Listed Building – Grade II
- Designated: 27 November 1984
- Reference no.: 1230120

= Oakfield Manor =

Oakfield Manor was originally a country house in Upton-by-Chester, near Chester, Cheshire, England. Since the 1930s it has been the headquarters of Chester Zoo. The house and its stables are recorded separately in the National Heritage List for England as designated Grade II listed buildings.

==History==

The house was built in about 1885 for B. Chaffers Roberts, and designed by Edward Ould. The stables are dated 1886, and were probably also designed by Ould. The house was extended in 1892 for the same client by Harry Beswick, and some alterations have been made during the 20th century. In 1930 George Mottershead bought the house and estate for £3,500, and started the development of Chester Zoo. While the house was used for administration, the west wing of the stables was used to house lions. As the zoo has grown, the house has been retained and converted for use as a business, educational and wedding venue, and the west wing of the stables for storage.

==Architecture==

===House===
Oakfield Manor is constructed in red Ruabon brick with blue-brick diapering, and red sandstone dressings. It is roofed with Welsh slate. There are four brick chimney stacks with Tudor-style decoration.
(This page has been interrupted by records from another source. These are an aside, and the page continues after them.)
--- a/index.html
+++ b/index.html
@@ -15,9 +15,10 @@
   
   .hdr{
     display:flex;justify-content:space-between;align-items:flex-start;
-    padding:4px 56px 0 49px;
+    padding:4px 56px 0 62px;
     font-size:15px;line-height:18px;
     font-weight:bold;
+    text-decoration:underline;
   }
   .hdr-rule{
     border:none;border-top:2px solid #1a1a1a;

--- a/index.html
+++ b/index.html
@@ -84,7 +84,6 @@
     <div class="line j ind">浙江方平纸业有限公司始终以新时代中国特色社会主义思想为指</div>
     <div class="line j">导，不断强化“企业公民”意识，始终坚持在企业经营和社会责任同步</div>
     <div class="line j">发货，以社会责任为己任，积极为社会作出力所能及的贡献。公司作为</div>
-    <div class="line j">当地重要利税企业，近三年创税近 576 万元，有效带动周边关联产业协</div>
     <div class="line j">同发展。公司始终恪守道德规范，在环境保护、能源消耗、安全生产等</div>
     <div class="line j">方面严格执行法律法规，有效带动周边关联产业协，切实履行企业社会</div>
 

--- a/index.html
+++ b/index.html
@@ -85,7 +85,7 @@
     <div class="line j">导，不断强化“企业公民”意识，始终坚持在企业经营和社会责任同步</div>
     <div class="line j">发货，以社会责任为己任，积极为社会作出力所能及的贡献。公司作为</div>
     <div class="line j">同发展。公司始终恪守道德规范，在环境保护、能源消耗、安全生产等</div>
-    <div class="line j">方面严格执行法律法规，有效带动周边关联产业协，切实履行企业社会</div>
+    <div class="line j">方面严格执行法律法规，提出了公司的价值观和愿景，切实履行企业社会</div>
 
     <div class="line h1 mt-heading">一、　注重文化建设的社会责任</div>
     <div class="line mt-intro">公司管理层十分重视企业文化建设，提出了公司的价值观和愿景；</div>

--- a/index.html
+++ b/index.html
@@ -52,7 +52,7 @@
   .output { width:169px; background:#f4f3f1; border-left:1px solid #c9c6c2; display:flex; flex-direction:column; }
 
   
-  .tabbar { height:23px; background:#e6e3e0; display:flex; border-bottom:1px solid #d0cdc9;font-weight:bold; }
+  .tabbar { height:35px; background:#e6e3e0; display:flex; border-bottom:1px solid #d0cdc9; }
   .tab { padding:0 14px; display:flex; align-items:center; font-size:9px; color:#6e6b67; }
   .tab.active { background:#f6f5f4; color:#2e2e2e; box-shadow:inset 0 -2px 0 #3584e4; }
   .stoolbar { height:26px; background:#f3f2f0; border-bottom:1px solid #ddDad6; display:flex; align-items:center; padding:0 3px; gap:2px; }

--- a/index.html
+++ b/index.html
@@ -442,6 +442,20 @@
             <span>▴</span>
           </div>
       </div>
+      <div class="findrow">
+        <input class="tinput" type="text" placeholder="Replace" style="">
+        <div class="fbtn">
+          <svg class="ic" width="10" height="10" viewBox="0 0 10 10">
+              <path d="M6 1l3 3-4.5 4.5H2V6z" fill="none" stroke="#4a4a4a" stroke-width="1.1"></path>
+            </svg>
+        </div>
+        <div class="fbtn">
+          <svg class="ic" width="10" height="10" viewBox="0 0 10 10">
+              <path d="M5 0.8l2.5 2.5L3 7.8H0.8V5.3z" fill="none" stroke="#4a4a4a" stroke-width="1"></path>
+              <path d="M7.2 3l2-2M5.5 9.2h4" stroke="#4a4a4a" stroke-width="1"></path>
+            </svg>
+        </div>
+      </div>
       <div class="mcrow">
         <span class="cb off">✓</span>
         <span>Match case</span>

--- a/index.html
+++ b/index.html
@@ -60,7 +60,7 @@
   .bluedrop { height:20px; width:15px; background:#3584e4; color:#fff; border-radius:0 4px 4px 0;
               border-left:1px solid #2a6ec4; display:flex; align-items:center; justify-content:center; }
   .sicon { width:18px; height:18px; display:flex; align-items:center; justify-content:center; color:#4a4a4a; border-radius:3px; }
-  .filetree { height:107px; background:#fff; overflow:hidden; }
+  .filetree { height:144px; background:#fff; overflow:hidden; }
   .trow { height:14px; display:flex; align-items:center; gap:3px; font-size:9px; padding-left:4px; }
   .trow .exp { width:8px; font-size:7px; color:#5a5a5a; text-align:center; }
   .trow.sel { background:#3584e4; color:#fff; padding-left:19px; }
The house is in two and 2½ storeys, with a west front of four bays, and a south front with three projecting bays with differing details. The architectural features include two-storey canted bay windows with a castellated parapet and dormers, differently shaped gables, and a projecting porch with a finial in the form of a griffin. Most of the windows have mullions and transoms. Inside the house is much wood panelling and some stained glass in the windows.

===Stables===
These are constructed in orange brick with dressings in red brick and buff sandstone. It is roofed with red tiles. The building is in one and two storeys, with a frontage of five bays. In the centre is an archway, with a datestone flanked by plaques with horses' heads. To the right of the archway is a circular stair turret surmounted by a hexagonal spire. On the base of the turret are marks of lions' claws.